• Exercise goal
Exact copies of the lines from the line containing "Mushie® Suction Toy" through the last line of the entries below are the whole answer.

(Dataset records)
★ ★ ★ ★ ★ ★ ★
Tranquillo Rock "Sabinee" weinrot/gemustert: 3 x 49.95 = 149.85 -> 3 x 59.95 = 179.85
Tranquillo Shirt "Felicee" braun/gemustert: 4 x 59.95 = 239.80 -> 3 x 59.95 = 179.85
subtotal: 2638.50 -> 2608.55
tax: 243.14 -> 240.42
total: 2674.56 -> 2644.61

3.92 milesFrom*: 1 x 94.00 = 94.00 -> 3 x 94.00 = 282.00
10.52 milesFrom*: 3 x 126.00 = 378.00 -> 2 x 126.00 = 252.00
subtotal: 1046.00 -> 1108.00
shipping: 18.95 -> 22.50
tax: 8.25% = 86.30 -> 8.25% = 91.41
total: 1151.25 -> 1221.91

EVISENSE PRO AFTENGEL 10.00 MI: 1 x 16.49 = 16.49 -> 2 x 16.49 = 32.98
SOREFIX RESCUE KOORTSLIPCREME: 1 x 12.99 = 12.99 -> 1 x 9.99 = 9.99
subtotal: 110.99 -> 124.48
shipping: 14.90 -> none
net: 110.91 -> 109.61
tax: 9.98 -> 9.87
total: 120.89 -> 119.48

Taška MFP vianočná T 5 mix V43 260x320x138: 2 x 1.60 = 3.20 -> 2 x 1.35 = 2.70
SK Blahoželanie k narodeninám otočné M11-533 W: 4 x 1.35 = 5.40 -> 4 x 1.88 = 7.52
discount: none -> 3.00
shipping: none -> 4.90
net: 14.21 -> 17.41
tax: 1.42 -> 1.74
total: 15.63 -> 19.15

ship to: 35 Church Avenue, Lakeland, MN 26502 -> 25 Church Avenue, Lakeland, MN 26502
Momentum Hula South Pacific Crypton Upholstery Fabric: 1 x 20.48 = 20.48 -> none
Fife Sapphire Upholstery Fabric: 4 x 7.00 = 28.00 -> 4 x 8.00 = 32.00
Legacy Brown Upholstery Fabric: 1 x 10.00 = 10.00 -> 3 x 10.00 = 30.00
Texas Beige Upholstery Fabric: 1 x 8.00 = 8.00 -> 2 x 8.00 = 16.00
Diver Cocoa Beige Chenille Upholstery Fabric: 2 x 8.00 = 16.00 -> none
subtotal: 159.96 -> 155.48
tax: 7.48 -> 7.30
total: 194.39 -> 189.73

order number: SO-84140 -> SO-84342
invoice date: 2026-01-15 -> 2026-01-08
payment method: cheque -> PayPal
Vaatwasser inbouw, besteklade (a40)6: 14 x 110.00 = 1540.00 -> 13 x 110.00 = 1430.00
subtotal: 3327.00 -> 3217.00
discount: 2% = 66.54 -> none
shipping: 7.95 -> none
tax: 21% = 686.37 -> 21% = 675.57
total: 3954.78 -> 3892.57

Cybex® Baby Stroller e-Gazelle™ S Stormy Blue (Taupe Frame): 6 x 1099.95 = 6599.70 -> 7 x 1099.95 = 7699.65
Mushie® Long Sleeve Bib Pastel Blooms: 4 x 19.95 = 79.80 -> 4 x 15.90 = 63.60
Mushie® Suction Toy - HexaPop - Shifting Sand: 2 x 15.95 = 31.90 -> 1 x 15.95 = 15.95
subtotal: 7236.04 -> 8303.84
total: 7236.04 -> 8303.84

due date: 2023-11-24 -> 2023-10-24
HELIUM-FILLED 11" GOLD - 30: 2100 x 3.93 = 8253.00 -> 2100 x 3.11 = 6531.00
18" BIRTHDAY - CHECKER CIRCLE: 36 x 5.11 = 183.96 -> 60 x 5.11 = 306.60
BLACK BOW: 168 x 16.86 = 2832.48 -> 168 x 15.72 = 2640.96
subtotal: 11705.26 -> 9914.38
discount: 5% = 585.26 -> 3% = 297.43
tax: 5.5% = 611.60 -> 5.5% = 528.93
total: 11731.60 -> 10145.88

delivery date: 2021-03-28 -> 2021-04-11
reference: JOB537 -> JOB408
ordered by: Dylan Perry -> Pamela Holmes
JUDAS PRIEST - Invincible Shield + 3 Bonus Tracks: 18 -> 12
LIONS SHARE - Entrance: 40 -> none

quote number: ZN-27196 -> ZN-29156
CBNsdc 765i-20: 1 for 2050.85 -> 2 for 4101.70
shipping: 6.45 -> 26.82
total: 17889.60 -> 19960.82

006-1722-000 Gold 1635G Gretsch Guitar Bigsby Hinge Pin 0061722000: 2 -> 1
★ ★ ★ ★ ★ ★ ★
• Solved exercise
Mushie® Suction Toy - HexaPop - Shifting Sand: 2 x 15.95 = 31.90 -> 1 x 15.95 = 15.95
subtotal: 7236.04 -> 8303.84
total: 7236.04 -> 8303.84

due date: 2023-11-24 -> 2023-10-24
HELIUM-FILLED 11" GOLD - 30: 2100 x 3.93 = 8253.00 -> 2100 x 3.11 = 6531.00
18" BIRTHDAY - CHECKER CIRCLE: 36 x 5.11 = 183.96 -> 60 x 5.11 = 306.60
BLACK BOW: 168 x 16.86 = 2832.48 -> 168 x 15.72 = 2640.96
subtotal: 11705.26 -> 9914.38
discount: 5% = 585.26 -> 3% = 297.43
tax: 5.5% = 611.60 -> 5.5% = 528.93
total: 11731.60 -> 10145.88

delivery date: 2021-03-28 -> 2021-04-11
reference: JOB537 -> JOB408
ordered by: Dylan Perry -> Pamela Holmes
JUDAS PRIEST - Invincible Shield + 3 Bonus Tracks: 18 -> 12
LIONS SHARE - Entrance: 40 -> none

quote number: ZN-27196 -> ZN-29156
CBNsdc 765i-20: 1 for 2050.85 -> 2 for 4101.70
shipping: 6.45 -> 26.82
total: 17889.60 -> 19960.82

006-1722-000 Gold 1635G Gretsch Guitar Bigsby Hinge Pin 0061722000: 2 -> 1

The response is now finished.